- _ABOUT THIS TASK_:
Among the entries below, which lines include the string "adolescence"? Show each one.

====== INPUT DATA

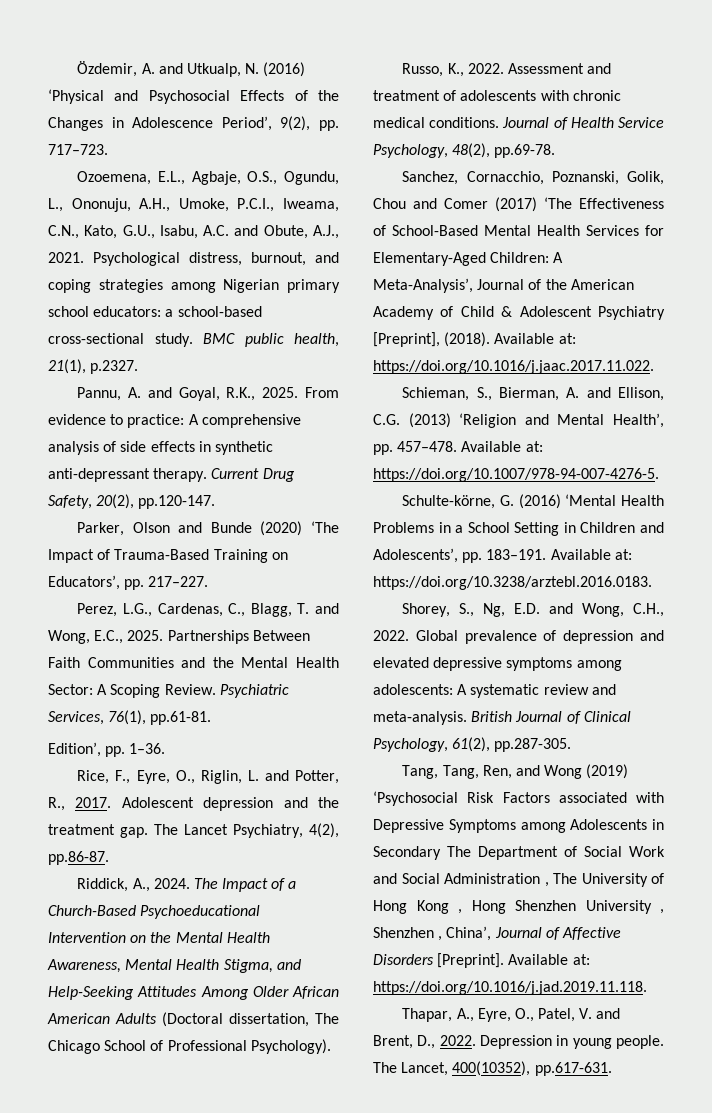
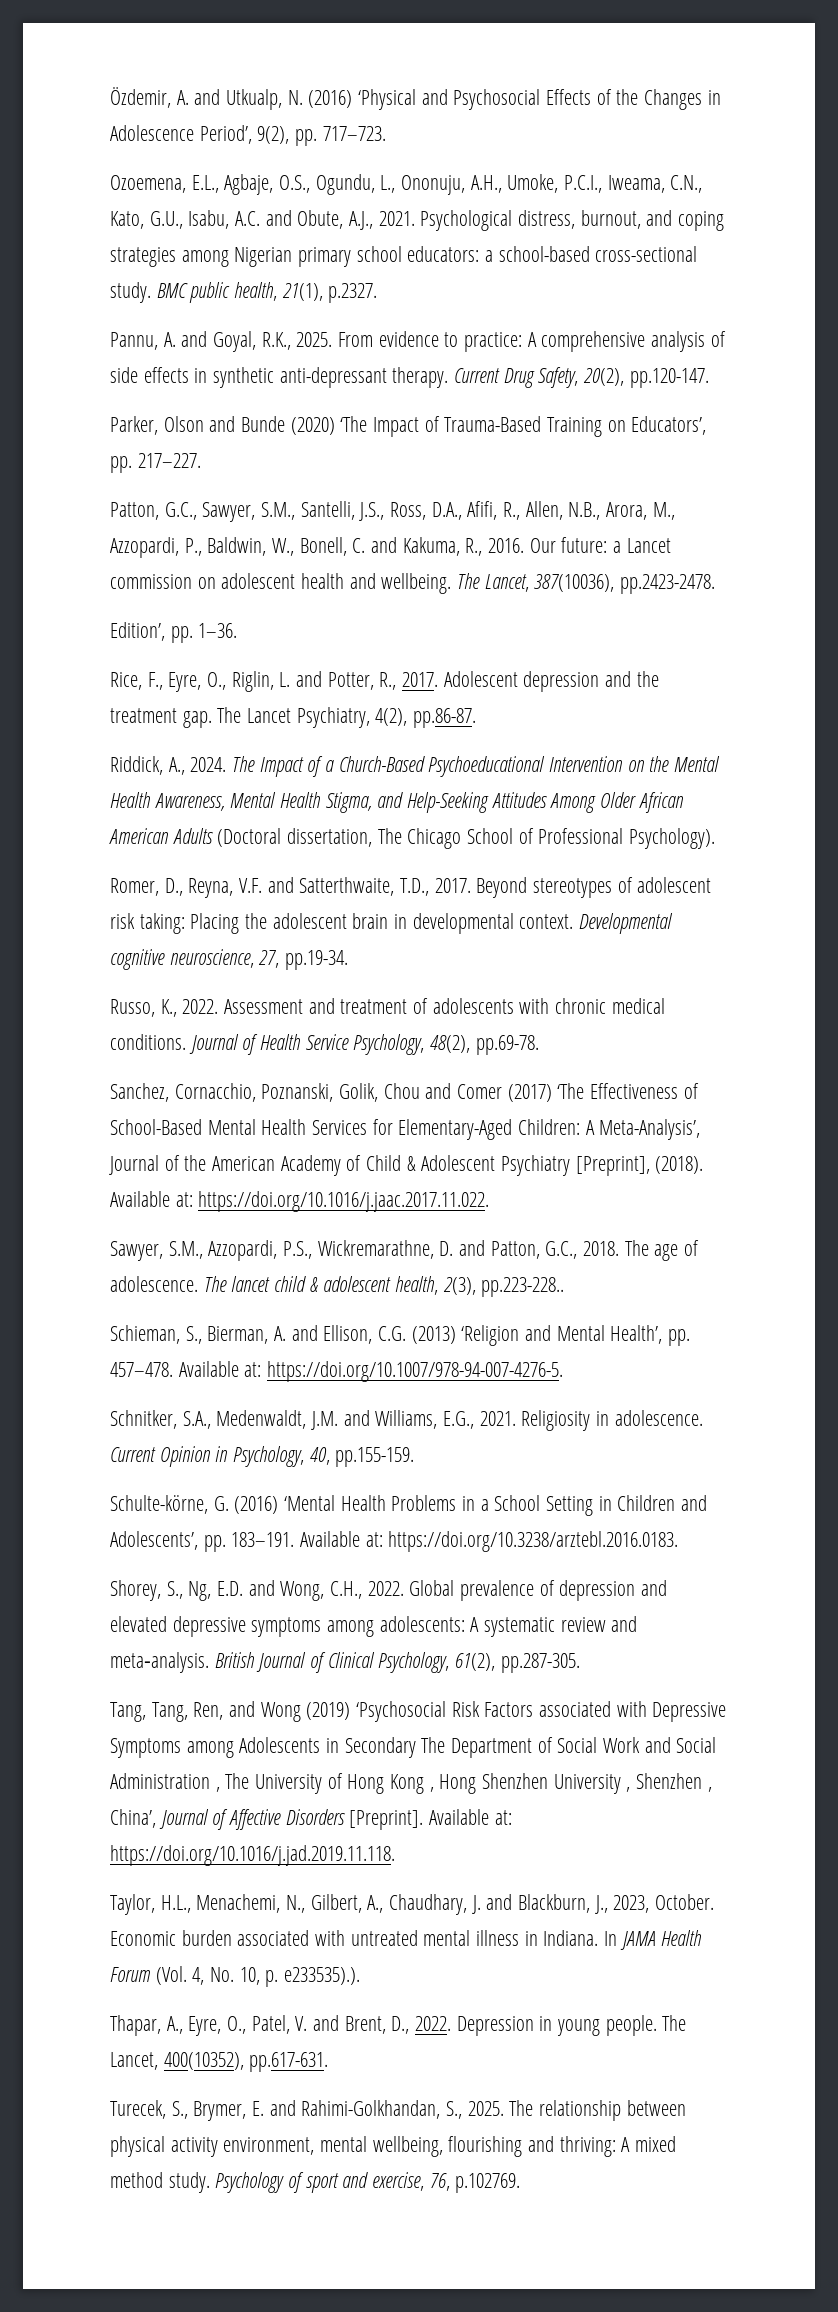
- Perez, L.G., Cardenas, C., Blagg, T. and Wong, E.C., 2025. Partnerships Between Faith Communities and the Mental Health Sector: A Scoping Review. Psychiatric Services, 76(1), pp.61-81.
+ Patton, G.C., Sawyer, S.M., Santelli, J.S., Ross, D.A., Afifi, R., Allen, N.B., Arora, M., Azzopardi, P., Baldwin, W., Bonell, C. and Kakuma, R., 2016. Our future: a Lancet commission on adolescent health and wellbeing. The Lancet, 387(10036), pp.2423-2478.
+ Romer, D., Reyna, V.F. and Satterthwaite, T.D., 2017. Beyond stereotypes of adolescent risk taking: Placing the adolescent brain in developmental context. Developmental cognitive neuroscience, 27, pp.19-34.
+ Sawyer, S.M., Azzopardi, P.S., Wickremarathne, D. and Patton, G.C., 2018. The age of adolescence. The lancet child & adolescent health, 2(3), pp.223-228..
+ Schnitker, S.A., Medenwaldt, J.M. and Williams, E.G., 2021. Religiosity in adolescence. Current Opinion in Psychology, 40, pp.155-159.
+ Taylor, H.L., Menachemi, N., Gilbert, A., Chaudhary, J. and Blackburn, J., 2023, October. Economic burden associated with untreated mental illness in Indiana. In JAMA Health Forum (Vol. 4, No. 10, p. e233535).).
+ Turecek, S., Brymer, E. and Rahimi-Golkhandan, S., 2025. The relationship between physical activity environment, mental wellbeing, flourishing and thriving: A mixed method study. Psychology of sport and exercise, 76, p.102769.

============

- _THE COMPLETED TASK_:
+ Sawyer, S.M., Azzopardi, P.S., Wickremarathne, D. and Patton, G.C., 2018. The age of adolescence. The lancet child & adolescent health, 2(3), pp.223-228..
+ Schnitker, S.A., Medenwaldt, J.M. and Williams, E.G., 2021. Religiosity in adolescence. Current Opinion in Psychology, 40, pp.155-159.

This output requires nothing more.